Tuesday, January 23, 2007

Unter dem Eis

Seit ich denken kann, ist der große Fluss zugefroren. Doch hat man uns immer davor gewarnt ihn zu betreten. Das Eis sei zu dünn, sagten sie dann. Also wuchsen wir zwischen dem großen Fluss und dem arktischen Meer auf, in einer kleinen Stadt, in der es Fisch zu essen gab. Tatsächlich gab es nur Fisch. Gut, Brot gab es noch, aber selbst das schmeckte nach Fisch. Und alles roch danach. Irgendwann hatte ich sozusagen die Nase voll von diesem permanenten Gestank, der einen täglich umgab. Ich erzählte ihm davon, doch er meinte nur, dass man sich doch irgendwie an den Geruch auch gewöhnen kann. Aber das konnte ich nicht. Ich wollte mehr riechen als nur Fisch. Immer Fisch, Fisch, Fisch. Ich biss in mein letztes Stück Brot und legte mich schlafen.
Nachdem es schon vier Wochen nicht dunkel wurde, beschloss ich zu gehen. Über den großen Fluss, egal was da sein möge, schlimmer als dieser Gestank konnte es wohl kaum sein. Ich fragte ihn, ob er mich begleiten würde. Er verneinte und wies auf die Gefahr hin, das brüchige Eis, das brüchige Eis, Eis, Eis, und was soll schon hinter dem großen Fluss sein, fragte er da noch. Und als seine Stimme kurz wegbrach wusste ich, dass er selbst schon oft daran gedacht haben musste. Er würde es nie zugeben, aber ich wusste es. Ich kannte ihn so lange, so gut, doch würde er mir gegenüber dennoch nie seine schwachen Momente zugeben, geschweige denn sonst irgendjemandem davon erzählen. Er würde selbst dann noch Witze reißen, wenn ihm eigentlich zum Heulen zumute ist. Ich antwortete also, dass es mir egal sei, was da ist, solange es nicht nach Fisch riecht. Er lachte, als hätte ich einen Witz gemacht. Und da wusste ich, dass ich allein gehen würde. Er ging zurück zu den anderen an den Tisch und aß seinen Fisch, mit dem ich mich nun nicht mehr zufriedengeben wollte. Ich packte ein Stück Brot ein und machte mich auf die Reise.

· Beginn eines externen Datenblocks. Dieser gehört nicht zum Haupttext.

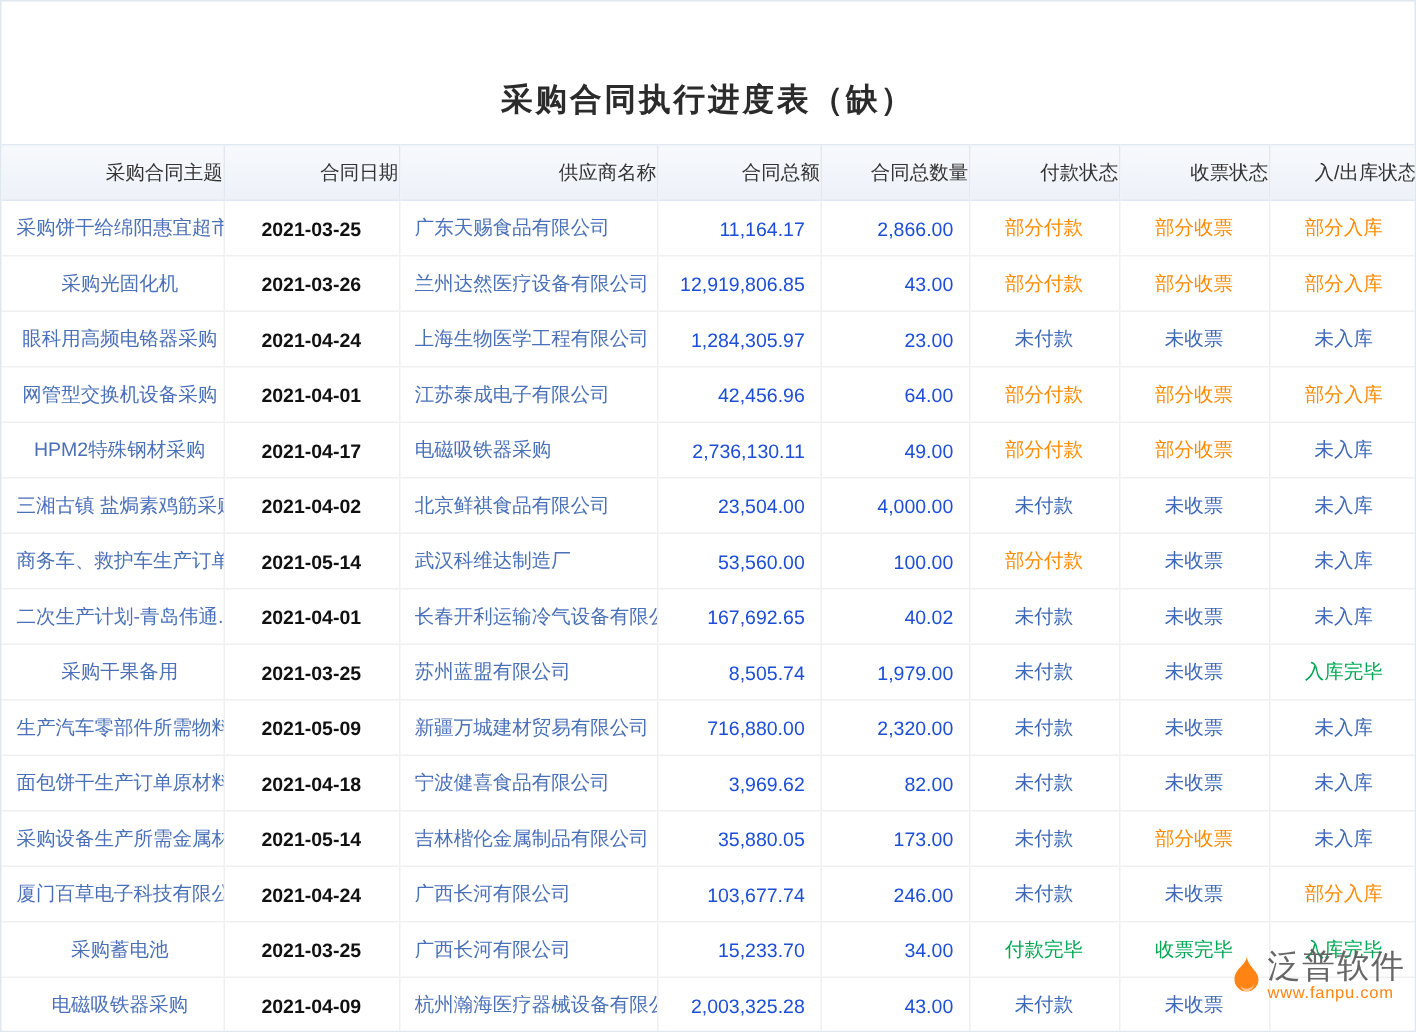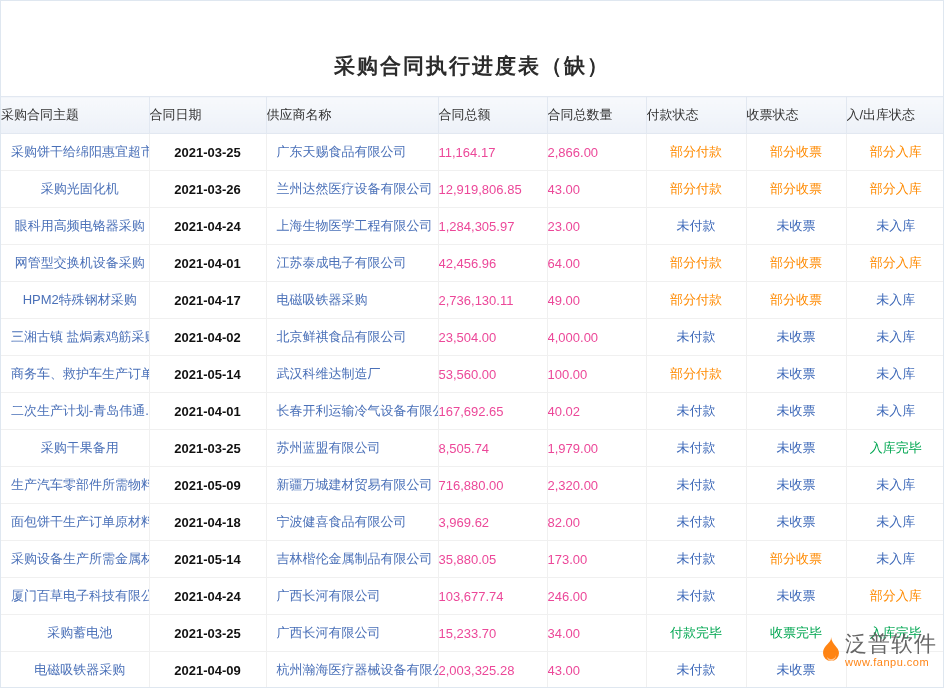"采购合同主题" thead th { text-align: left -> right }
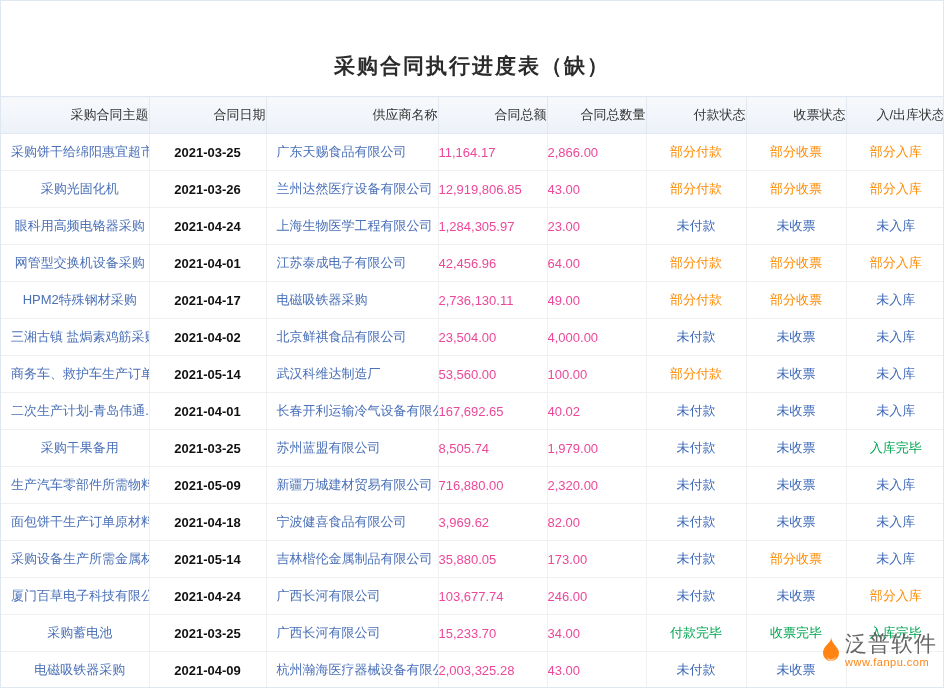"11,164.17" .c-amount, .c-qty { color: #ec4899 -> #1d4ed8; text-align: none -> right }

Nach vielen Stunden stieß ich schließlich auf ein Loch im Eis. Auf der sichtbaren Wasseroberfläche schwamm eine Art Tasche, die ich ganz vorsichtig herauszog. Das Eis knackte leise, doch in diesem Moment war es mir egal. Ich untersuchte die Tasche und alles was ich fand war ein kleines Büchlein, in das mit einer mir fremden Schrift hineingekritzelt wurde, dazu eine Dose Fisch. Ich schaute noch einmal in das Loch, sah mein gespiegeltes Gesicht und robbte nun vorsichtig zurück. Dann drehte ich um und beschloss mich mit dem Fisch zufriedenzugeben, den ich mein ganzes Leben jeden Tag riechen musste, und mit einem Freund, den ich nie kennen lernen durfte, weil er wie ich nicht auf die Warnungen hören wollte.